# Task to carry out
Find "- Drop-In Replacement: The" and "- 1. Exclusive" in the records below. Copy the lines holding them and every line between, exactly, and no others.

[Data excerpts]
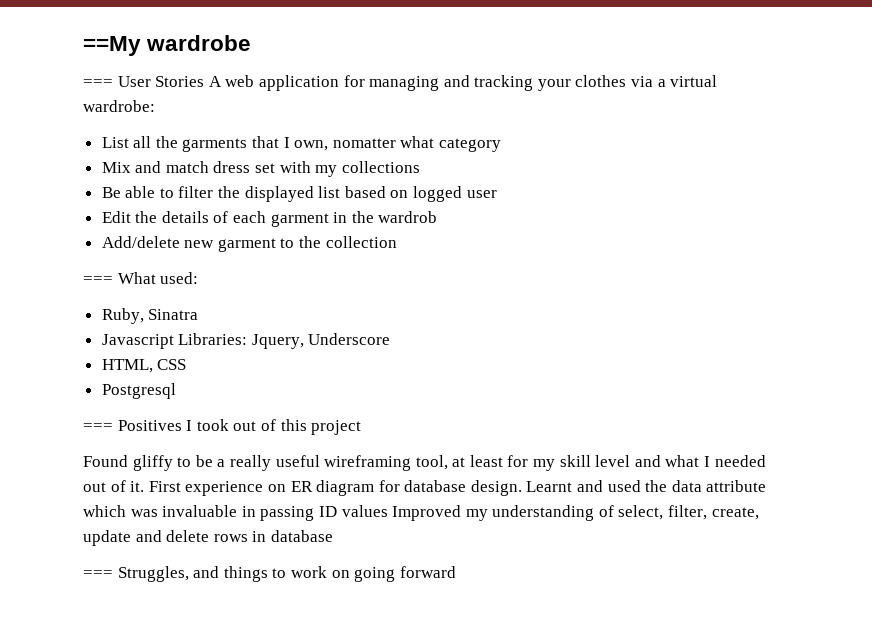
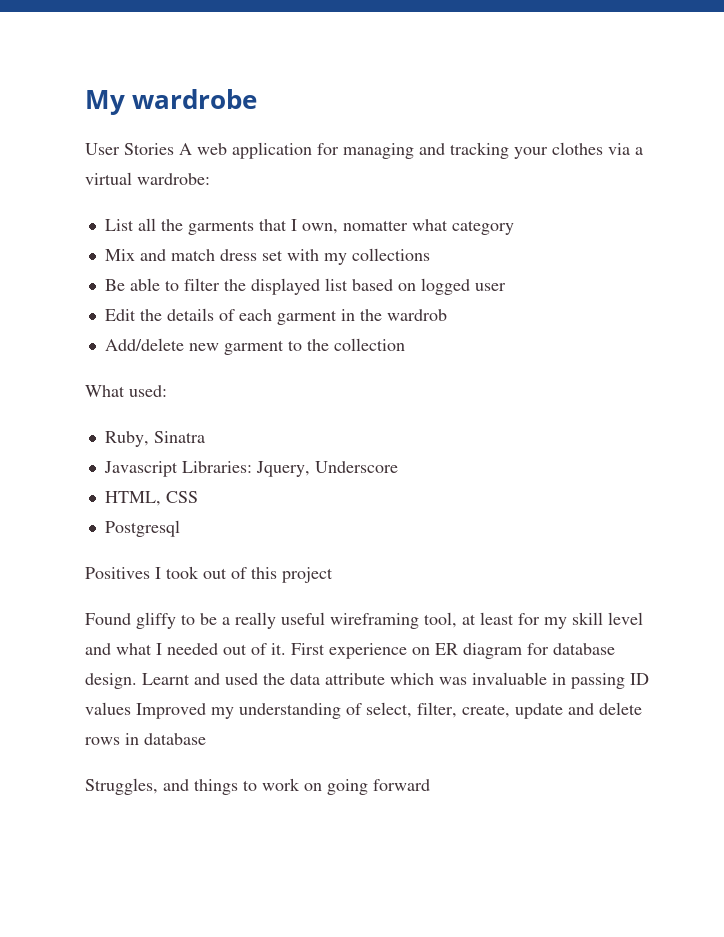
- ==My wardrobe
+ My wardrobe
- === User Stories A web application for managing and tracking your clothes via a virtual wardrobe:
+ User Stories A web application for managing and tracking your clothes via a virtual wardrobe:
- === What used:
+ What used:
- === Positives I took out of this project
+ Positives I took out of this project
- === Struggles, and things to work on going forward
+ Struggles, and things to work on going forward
* * *
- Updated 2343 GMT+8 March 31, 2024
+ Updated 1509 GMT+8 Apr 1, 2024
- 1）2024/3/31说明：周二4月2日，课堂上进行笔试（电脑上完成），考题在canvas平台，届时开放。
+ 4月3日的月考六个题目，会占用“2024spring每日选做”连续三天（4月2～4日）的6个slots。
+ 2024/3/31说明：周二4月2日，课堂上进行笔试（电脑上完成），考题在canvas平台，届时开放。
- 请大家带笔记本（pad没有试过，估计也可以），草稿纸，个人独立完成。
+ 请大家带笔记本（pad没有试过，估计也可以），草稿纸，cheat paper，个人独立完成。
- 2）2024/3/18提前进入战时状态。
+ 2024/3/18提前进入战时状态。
==
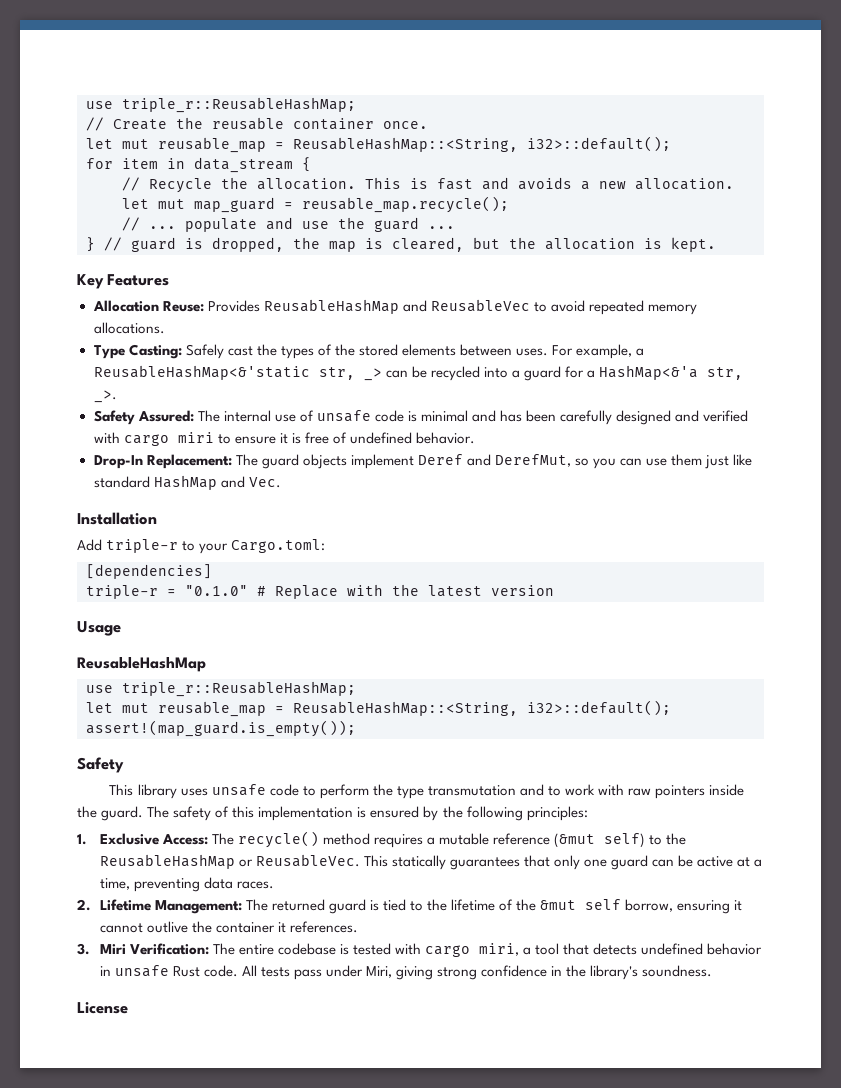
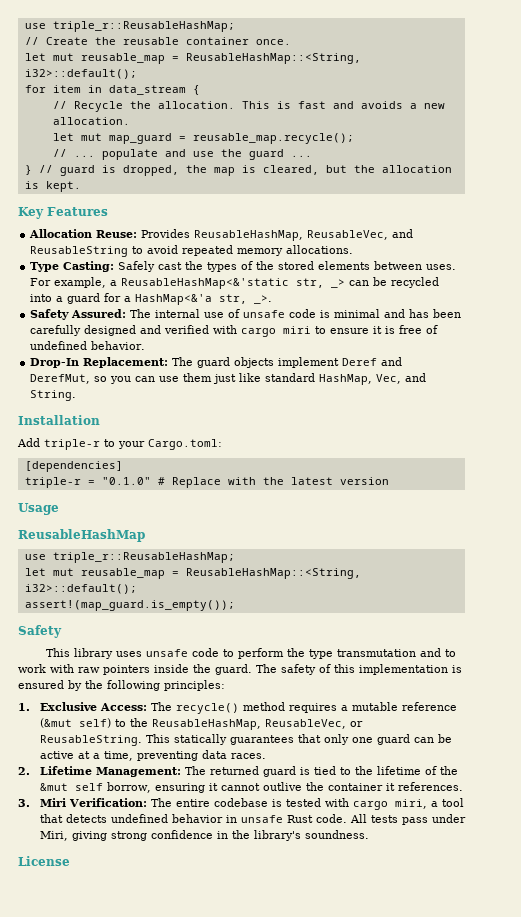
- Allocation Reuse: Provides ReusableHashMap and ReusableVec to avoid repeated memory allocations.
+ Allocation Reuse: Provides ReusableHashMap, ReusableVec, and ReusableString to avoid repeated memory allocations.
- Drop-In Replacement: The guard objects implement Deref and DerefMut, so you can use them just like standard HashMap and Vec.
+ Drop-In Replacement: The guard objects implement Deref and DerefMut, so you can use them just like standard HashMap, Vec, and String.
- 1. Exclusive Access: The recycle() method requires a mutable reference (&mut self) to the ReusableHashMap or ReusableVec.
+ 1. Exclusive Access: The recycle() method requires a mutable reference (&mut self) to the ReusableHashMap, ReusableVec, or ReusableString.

# Your response
- Drop-In Replacement: The guard objects implement Deref and DerefMut, so you can use them just like standard HashMap and Vec.
+ Drop-In Replacement: The guard objects implement Deref and DerefMut, so you can use them just like standard HashMap, Vec, and String.
- 1. Exclusive Access: The recycle() method requires a mutable reference (&mut self) to the ReusableHashMap or ReusableVec.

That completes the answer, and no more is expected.